The data has been saved for you as a pandas DataFrame named dogs. Use the .head() method to inspect the first five rows of the dataset.

In [3]:
# Import data
dogs = pd.read_csv('dog_data.csv')

# Subset to just whippets, terriers, and pitbulls
dogs_wtp = dogs[dogs.breed.isin(['whippet', 'terrier', 'pitbull'])]

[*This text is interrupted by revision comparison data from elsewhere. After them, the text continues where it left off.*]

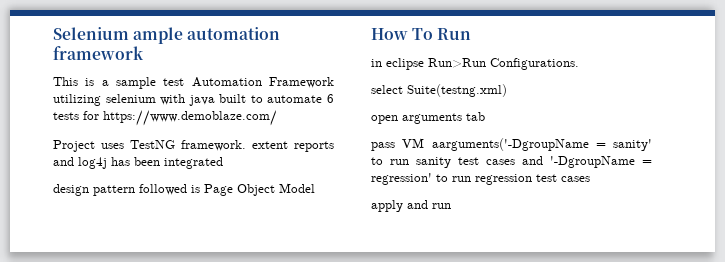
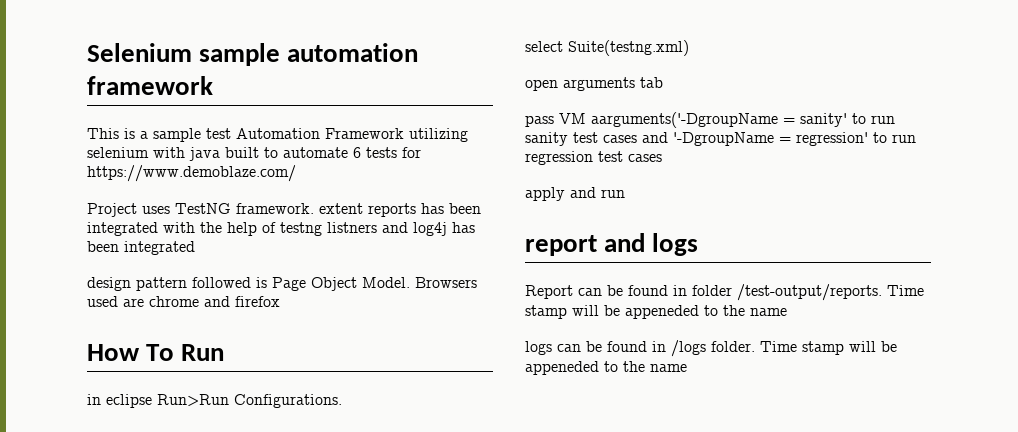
[133,27,184,44] ample -> [199,43,281,66] sample
(334, 146) none -> [421,203,481,214] [87,222,377,236] has been integrated with the help of testng listners
[279,183,315,193] Model -> [362,277,477,288] [87,296,280,307] Model. Browsers used are chrome and firefox
(451, 206) none -> [525,233,699,256] [525,284,924,301] [525,305,787,319] [525,340,897,357] [525,361,687,375] // report and logs // Report can be found in folder /test-output/reports. Time stamp will be appeneded to the name // logs can be found in /logs folder. Time stamp will be appeneded to the name

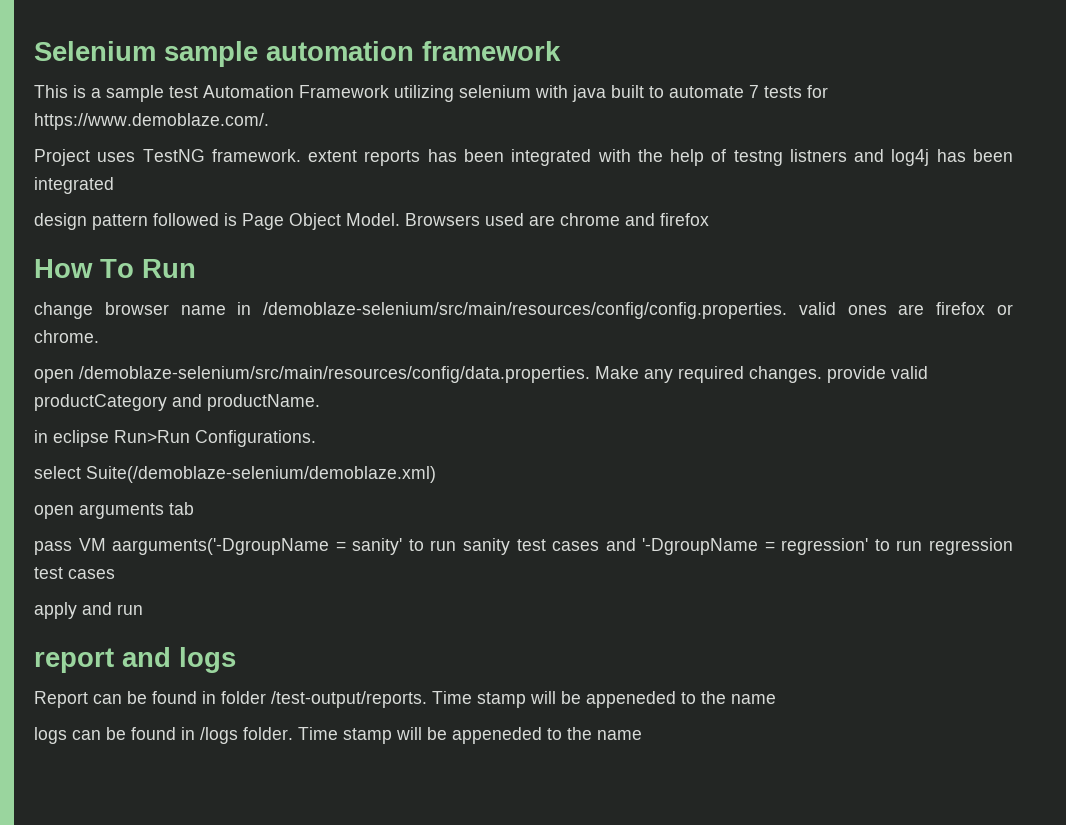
[353,147,361,158] 6 -> [749,85,759,98] 7
[87,165,296,182] https://www.demoblaze.com/ -> [34,113,269,130] https://www.demoblaze.com/.
(225, 352) none -> [34,302,1014,319] [34,330,99,343] [34,366,928,383] [34,394,320,411] // change browser name in /demoblaze-selenium/src/main/resources/config/config.properties. valid ones are firefox or chrome. // open /demoblaze-selenium/src/main/resources/config/data.properties. Make any required changes. provide valid productCategory and productName.
[568,40,689,56] Suite(testng.xml) -> [86,466,436,483] Suite(/demoblaze-selenium/demoblaze.xml)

# Subset to just poodles and shihtzus
dogs_ps = dogs[dogs.breed.isin(['poodle', 'shihtzu'])]

In [12]:
dogs.head()
print(dogs['breed'].unique())

['chihuahua' 'greyhound' 'pitbull' 'poodle' 'rottweiler' 'shihtzu'
 'terrier' 'whippet']


In [13]:
dogs_wtp.head()

Unnamed: 0,is_rescue,weight,tail_length,age,color,likes_children,is_hypoallergenic,name,breed
200,0,71,5.74,4,black,0,0,Charlot,pitbull
201,0,26,11.56,3,black,0,0,Jud,pitbull
202,0,56,10.76,4,black,0,0,Rosamund,pitbull
203,0,33,6.32,4,black,1,0,Ruthann,pitbull
204,0,54,17.18,4,black,1,1,Bryon,pitbull


In [14]:
dogs_ps.head()

Unnamed: 0,is_rescue,weight,tail_length,age,color,likes_children,is_hypoallergenic,name,breed
300,0,58,8.05,1,black,1,0,Moise,poodle
301,0,56,9.44,4,black,1,0,Boote,poodle
302,1,59,4.04,4,black,1,0,Beatrix,poodle
303,0,70,12.37,1,black,1,0,Rabbi,poodle
304,0,52,11.42,2,black,0,0,Tallou,poodle


## 2
FetchMaker estimates (based on historical data for all dogs) that 8% of dogs in their system are rescues.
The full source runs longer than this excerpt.